* [What you should do]: Excluding images, repeat the data exactly as given.

* [Given data]:
....

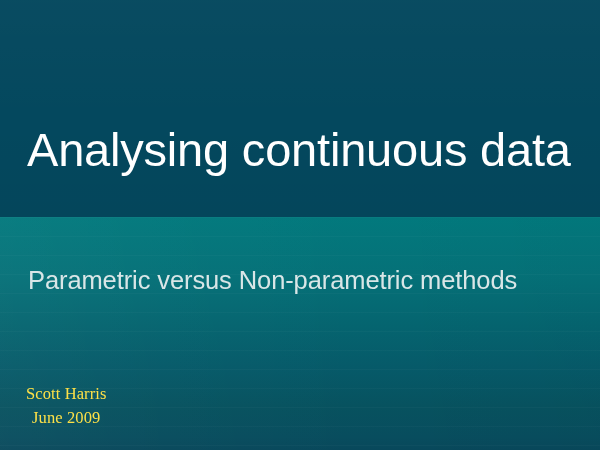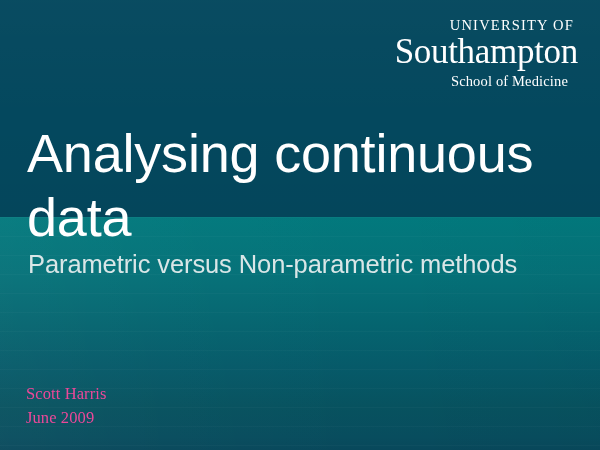--- a/index.html
+++ b/index.html
@@ -129,68 +129,64 @@
   }
 
   
 
   .title {
     position: absolute;
     left: 27px;
     top: 122px;
     width: 552px;
     color: #ffffff;
-    font-size: 54px;
+    font-size: 47px;
     line-height: 1.18;
     font-weight: 400;
     letter-spacing: -0.2px;
   }
 
   .subtitle {
     position: absolute;
     left: 28px;
-    top: 249px;
+    top: 265px;
     width: 556px;
     color: #d9e6e7;
     font-size: 25.5px;
     line-height: 1.2;
     font-weight: 400;
     letter-spacing: -0.1px;
   }
 
   
 
   .author {
     position: absolute;
     left: 26px;
     bottom: 20px;
-    color: #ec4899;
+    color: #fde047;
     font-family: "Liberation Serif", serif;
     font-size: 16.5px;
     line-height: 1.45;
     letter-spacing: 0.1px;
+    text-align: center;
   }
   .author div { white-space: nowrap; }
 </style>
 </head>
 <body>
 
 <div id="slide">
 
   <div class="bg-lower"></div>
   <div class="bg-lines"></div>
   <div class="bg-lower-sheen"></div>
   <div class="bg-upper"></div>
   <div class="bg-upper-sheen"></div>
 
-  <div class="logo">
-    <div class="logo-university">UNIVERSITY OF</div>
-    <div class="logo-wordmark">Southampton</div>
-    <div class="logo-school">School of Medicine</div>
-  </div>
 
   <div class="title">Analysing continuous data</div>
 
   <div class="subtitle">Parametric versus Non-parametric methods</div>
 
   <div class="author">
     <div>Scott Harris</div>
     <div>June 2009</div>
   </div>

....

* [Solution for this task]:
--- a/index.html
+++ b/index.html
@@ -129,68 +129,64 @@
   }
 
   
 
   .title {
     position: absolute;
     left: 27px;
     top: 122px;
     width: 552px;
     color: #ffffff;
-    font-size: 54px;
+    font-size: 47px;
     line-height: 1.18;
     font-weight: 400;
     letter-spacing: -0.2px;
   }
 
   .subtitle {
     position: absolute;
     left: 28px;
-    top: 249px;
+    top: 265px;
     width: 556px;
     color: #d9e6e7;
     font-size: 25.5px;
     line-height: 1.2;
     font-weight: 400;
     letter-spacing: -0.1px;
   }
 
   
 
   .author {
     position: absolute;
     left: 26px;
     bottom: 20px;
-    color: #ec4899;
+    color: #fde047;
     font-family: "Liberation Serif", serif;
     font-size: 16.5px;
     line-height: 1.45;
     letter-spacing: 0.1px;
+    text-align: center;
   }
   .author div { white-space: nowrap; }
 </style>
 </head>
 <body>
 
 <div id="slide">
 
   <div class="bg-lower"></div>
   <div class="bg-lines"></div>
   <div class="bg-lower-sheen"></div>
   <div class="bg-upper"></div>
   <div class="bg-upper-sheen"></div>
 
-  <div class="logo">
-    <div class="logo-university">UNIVERSITY OF</div>
-    <div class="logo-wordmark">Southampton</div>
-    <div class="logo-school">School of Medicine</div>
-  </div>
 
   <div class="title">Analysing continuous data</div>
 
   <div class="subtitle">Parametric versus Non-parametric methods</div>
 
   <div class="author">
     <div>Scott Harris</div>
     <div>June 2009</div>
   </div>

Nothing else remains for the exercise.